Hurricane Vince, for example, was the first hurricane on record to approach Europe, making landfall in Spain in October. It was the easternmost and northernmost appearance of an Atlantic hurricane on record, effectively mirroring the appearance of Hurricane Catarina off Brazil in March 2004. Catarina was the first hurricane in the South Atlantic on record.
  
Similarly, at the end of November, Tropical Storm Delta hit the Canary Islands to devastating effect. It was the first tropical storm to ever hit the islands.
  
And in July, a weather station in Mumbai recorded 944 mm of rain in 24 hours, the greatest and most intense precipitation event ever recorded in India.
  
The number of tropical storms broke all records in 2005, according to the U.N. Environment Programme (UNEP) in Nairobi. As of last week, there had been 26 storms, or five more than the previous record of 21. Of the 26, 16 reached hurricane force.
  
Scientific models have predicted an increase in the intensity of storms as the atmosphere -- and the temperatures of the seas -- became warmer.
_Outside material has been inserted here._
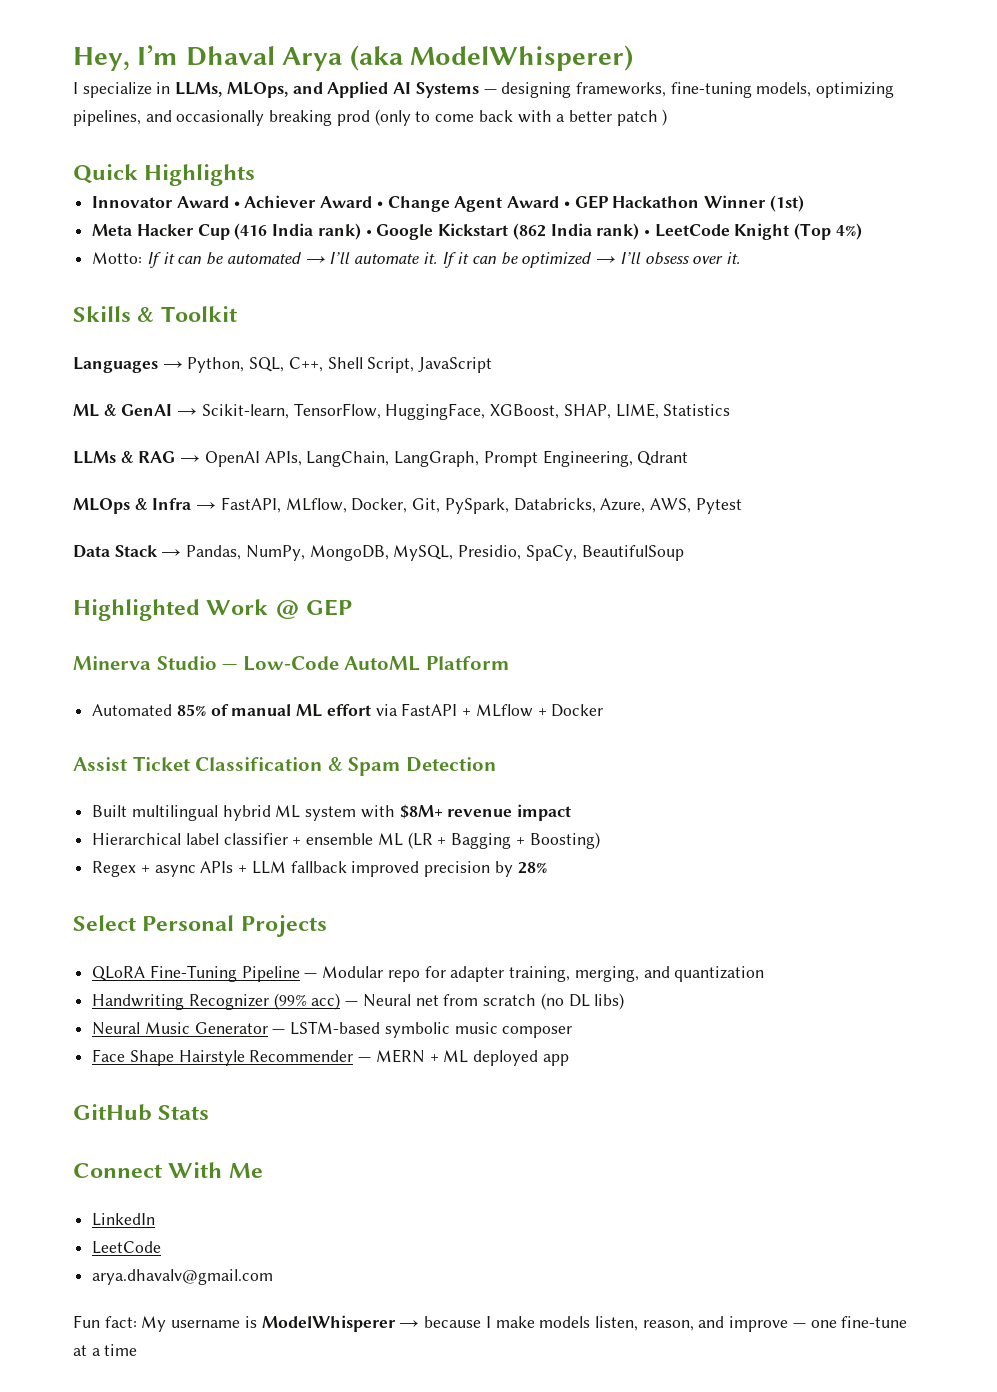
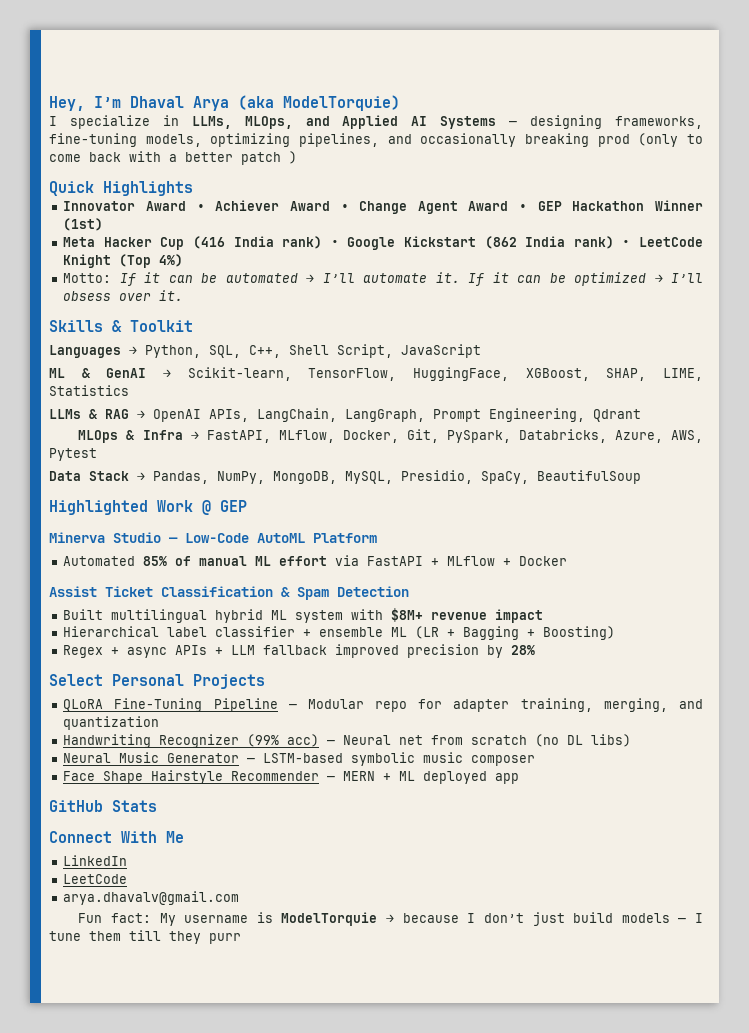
- Hey, I’m Dhaval Arya (aka ModelWhisperer)
+ Hey, I’m Dhaval Arya (aka ModelTorquie)
- Fun fact: My username is ModelWhisperer → because I make models listen, reason, and improve — one fine-tune at a time
+ Fun fact: My username is ModelTorquie → because I don’t just build models — I tune them till they purr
Tropical storms and hurricanes derive most of their energy from warm waters.
  
While scientists agree that it is impossible to link global warming to the frequency and intensity of hurricanes over a one- or two-year period, recent studies have shown that storms have indeed become more intense over the past several decades.
  
In August, for example, Kerry Emanuel at the Massachusetts Institute of Technology (MIT) published a paper in the British scientific weekly Nature which found that hurricanes in the Atlantic and North Pacific had roughly doubled in power over 30 years.
  
In September, a group of meteorologists published a study in Science weekly which found that, while the frequency of hurricanes had significantly increased over the past 35 years, the number of Category 4 and 5 hurricanes - the most powerful - had increased by 80 percent over that period.
  
To many scientists, these studies provide additional evidence of a link between warming seas, to which warmer atmospheric temperatures contribute, and hurricane intensity.
  
In his remarks to the climate conference, Loster stressed that economic losses attributable to weather-related disasters have risen much more steeply than those caused by earthquakes, according to records since 1950.
  
"We do not want to estimate the human tragedy of earthquakes like the recent one in Pakistan which can kill tens of thousands of people a year," he said. "But our findings indicate that it is the toll of weather-related disasters that are the ones on the rise."